Your task is to reproduce exactly the lines from the one containing "[510,261,582,278] reliable, ->" through the last line below, both ends included, and nothing else, with no pictures.
Supplied information Start Marker
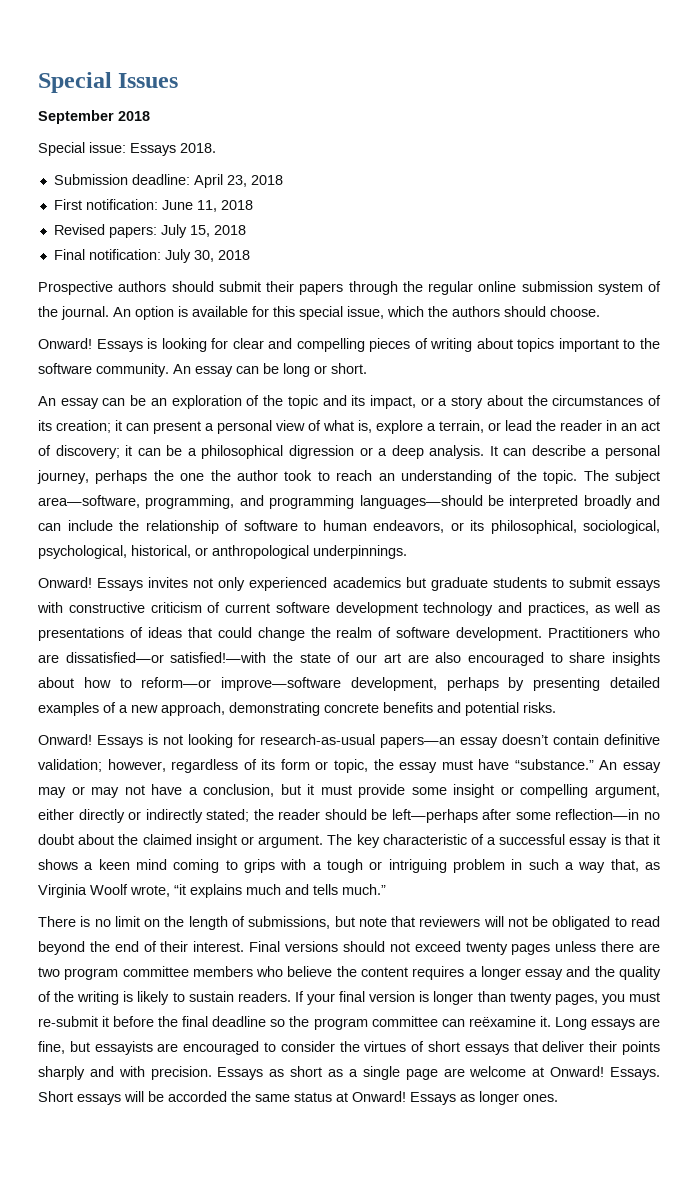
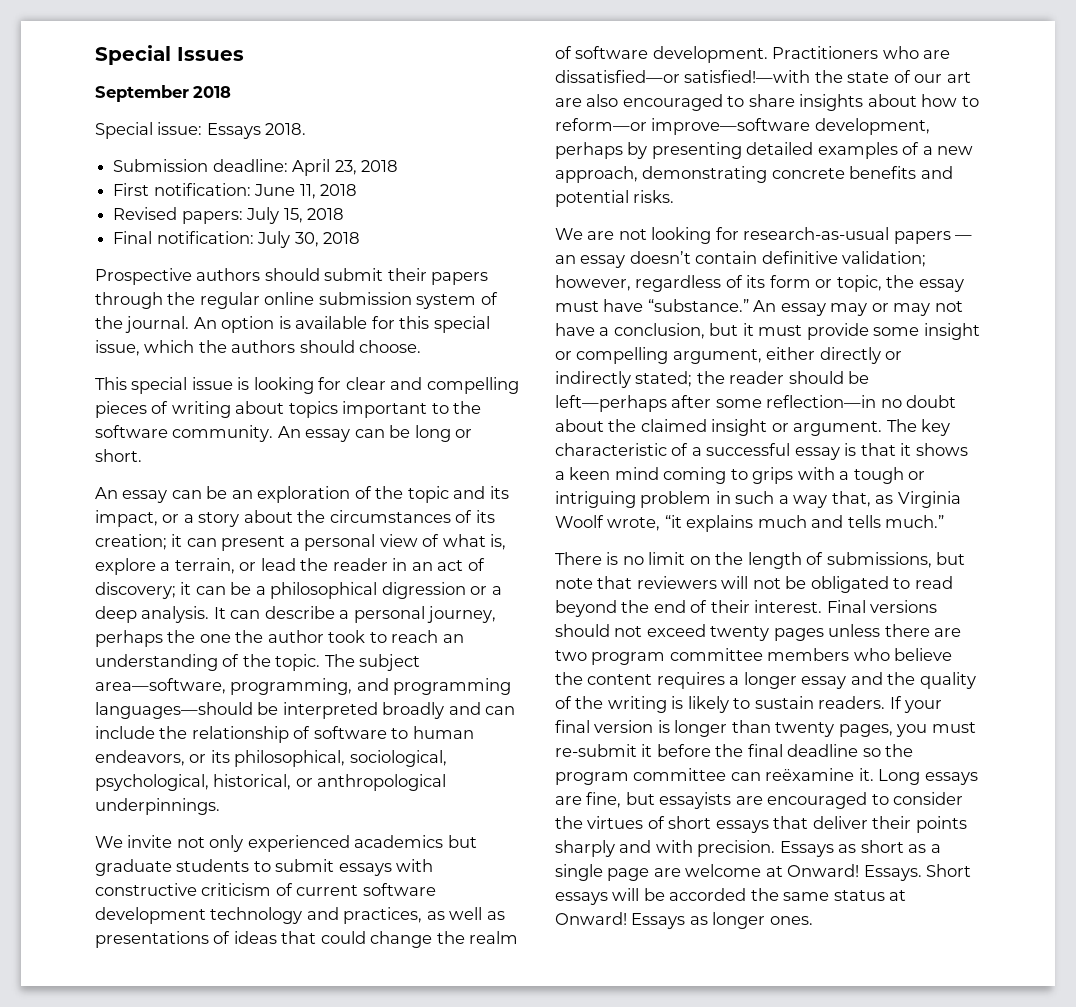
[38,338,143,352] Onward! Essays -> [95,377,233,394] This special issue
[38,577,189,591] Onward! Essays invites -> [95,835,173,848] We invite
[38,734,158,748] Onward! Essays is -> [555,228,615,240] We are
[380,736,455,748] papers—an -> [893,231,973,244] [555,255,576,264] papers — an

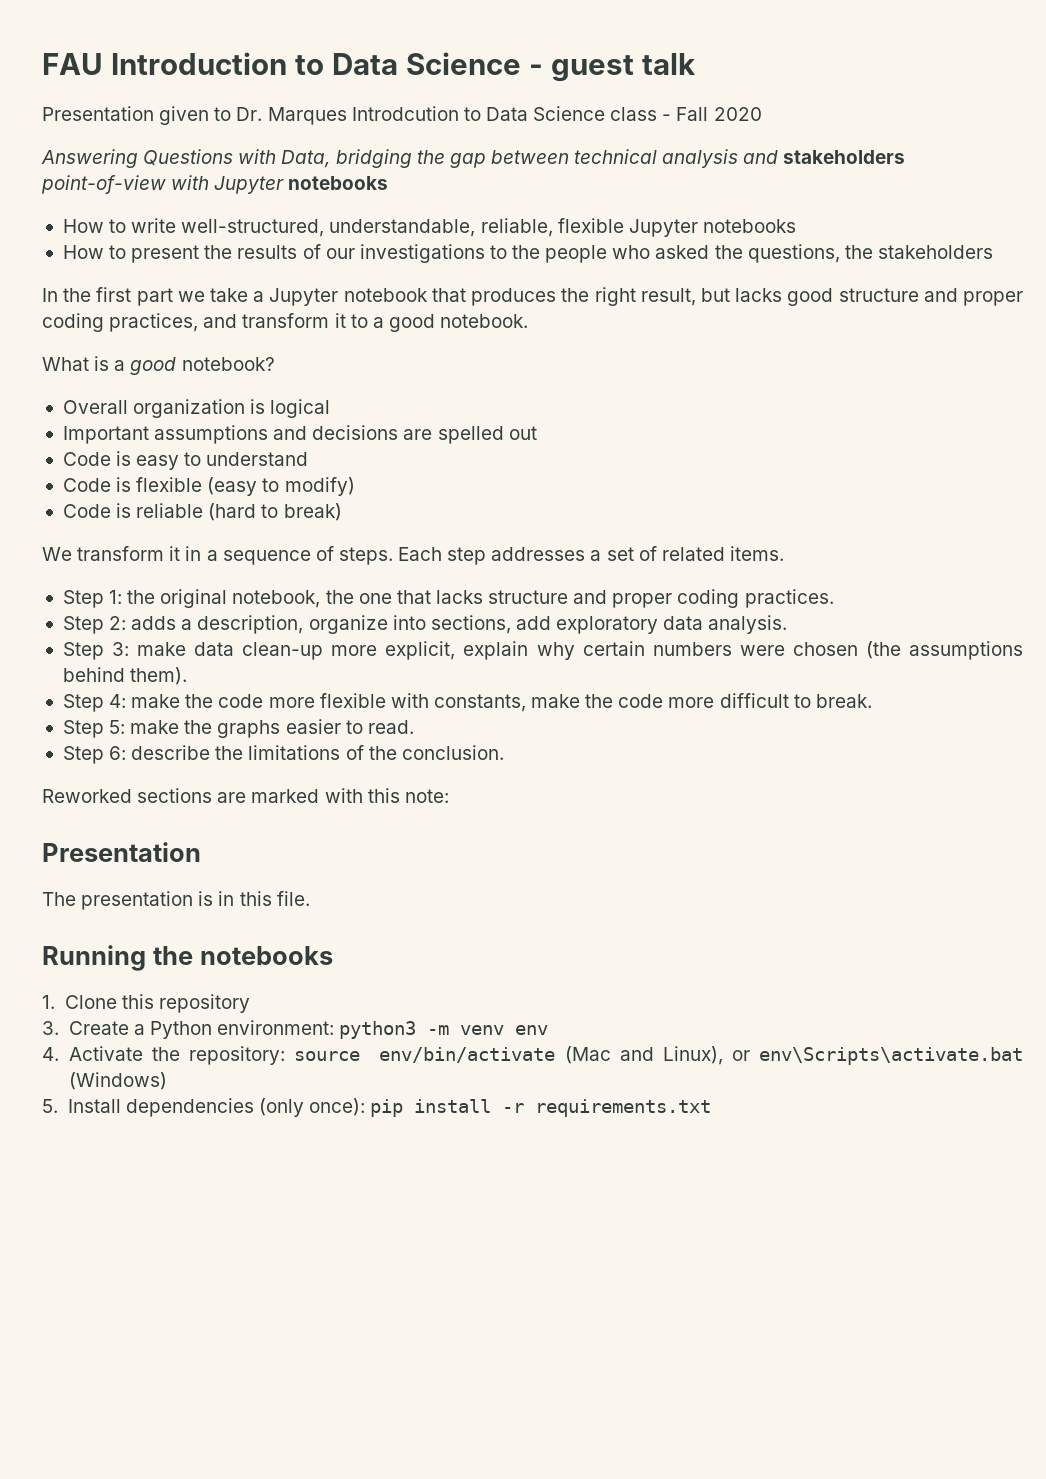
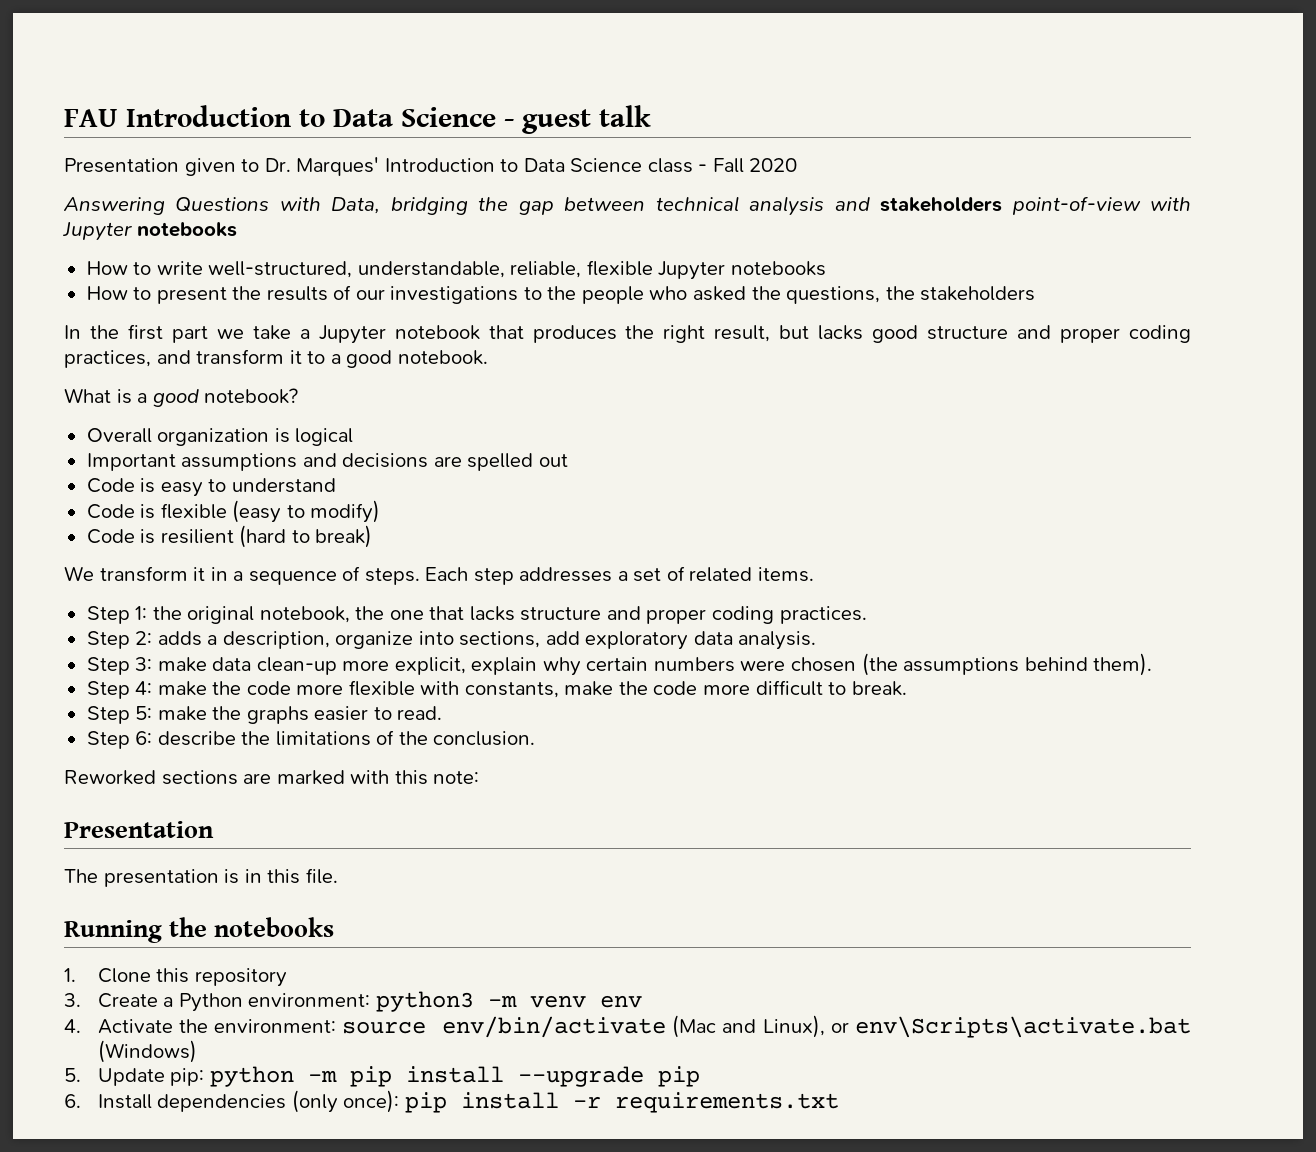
[267,106,459,125] Marques Introdcution -> [296,157,495,176] Marques' Introduction
[136,503,204,518] reliable -> [160,529,234,544] resilient
[188,1046,285,1065] repository: -> [214,1019,337,1033] environment:
(58, 1106) none -> [97,1066,700,1087] [64,1094,81,1108] Update pip: python -m pip install --upgrade pip // 6.

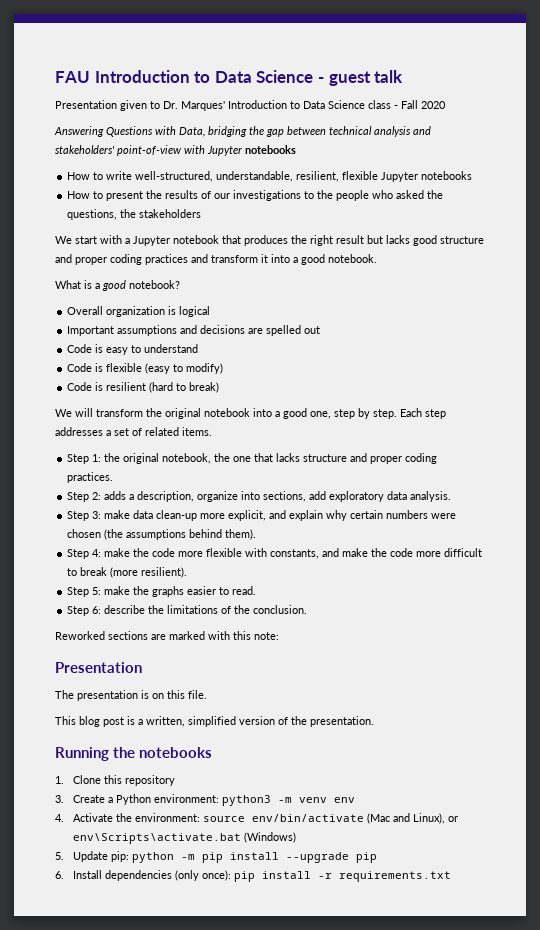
[880,197,1003,212] stakeholders -> [55,145,115,154] stakeholders'
[510,261,582,278] reliable, -> [296,171,340,182] resilient,
[64,324,291,343] In the first part we take -> [55,235,122,244] We start with
[714,325,771,342] result, -> [336,235,364,244] result
[64,350,151,368] practices, -> [145,254,188,265] practices
[307,351,326,364] to -> [271,254,290,263] into
[99,566,420,585] transform it in a sequence of steps. -> [75,408,397,419] will transform the original notebook into a good one, step by step.
(466, 666) none -> [269,510,287,519] and
(559, 690) none -> [322,548,340,557] and
[851,681,907,696] break. -> [80,567,188,578] break (more resilient).
[244,869,262,883] in -> [152,693,164,699] on
(338, 876) none -> [55,716,374,727] // This blog post is a written, simplified version of the presentation.

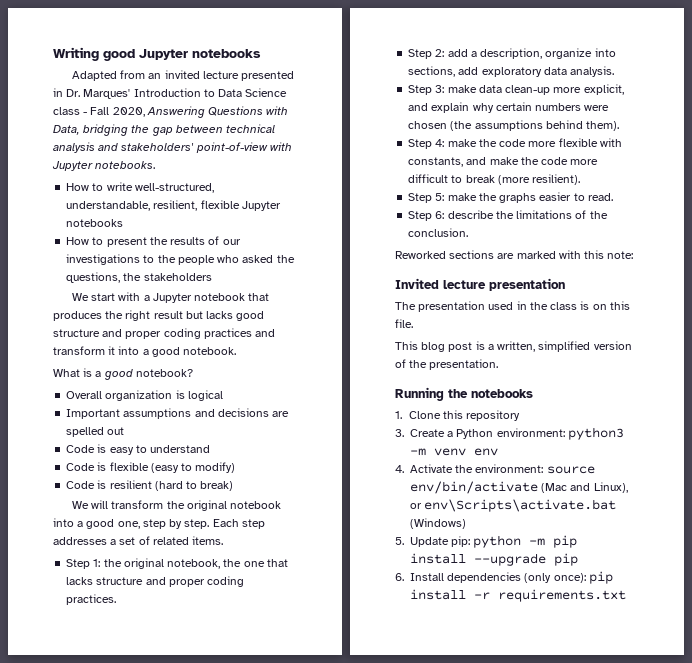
[55,70,404,86] [55,100,160,111] FAU Introduction to Data Science - guest talk // Presentation given to -> [53,47,261,61] [71,70,295,81] [53,88,63,97] Writing good Jupyter notebooks // Adapted from an invited lecture presented in
[421,101,446,109] 2020 // -> [112,107,145,117] 2020,
[245,145,296,154] notebooks -> [95,161,156,169] notebooks.
[104,491,127,500] adds -> [447,49,468,57] add
[55,662,142,673] Presentation -> [395,278,565,291] Invited lecture presentation
(138, 695) none -> [488,301,578,310] used in the class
Supplied information End Marker
Written solution —
[510,261,582,278] reliable, -> [296,171,340,182] resilient,
[64,324,291,343] In the first part we take -> [55,235,122,244] We start with
[714,325,771,342] result, -> [336,235,364,244] result
[64,350,151,368] practices, -> [145,254,188,265] practices
[307,351,326,364] to -> [271,254,290,263] into
[99,566,420,585] transform it in a sequence of steps. -> [75,408,397,419] will transform the original notebook into a good one, step by step.
(466, 666) none -> [269,510,287,519] and
(559, 690) none -> [322,548,340,557] and
[851,681,907,696] break. -> [80,567,188,578] break (more resilient).
[244,869,262,883] in -> [152,693,164,699] on
(338, 876) none -> [55,716,374,727] // This blog post is a written, simplified version of the presentation.

[55,70,404,86] [55,100,160,111] FAU Introduction to Data Science - guest talk // Presentation given to -> [53,47,261,61] [71,70,295,81] [53,88,63,97] Writing good Jupyter notebooks // Adapted from an invited lecture presented in
[421,101,446,109] 2020 // -> [112,107,145,117] 2020,
[245,145,296,154] notebooks -> [95,161,156,169] notebooks.
[104,491,127,500] adds -> [447,49,468,57] add
[55,662,142,673] Presentation -> [395,278,565,291] Invited lecture presentation
(138, 695) none -> [488,301,578,310] used in the class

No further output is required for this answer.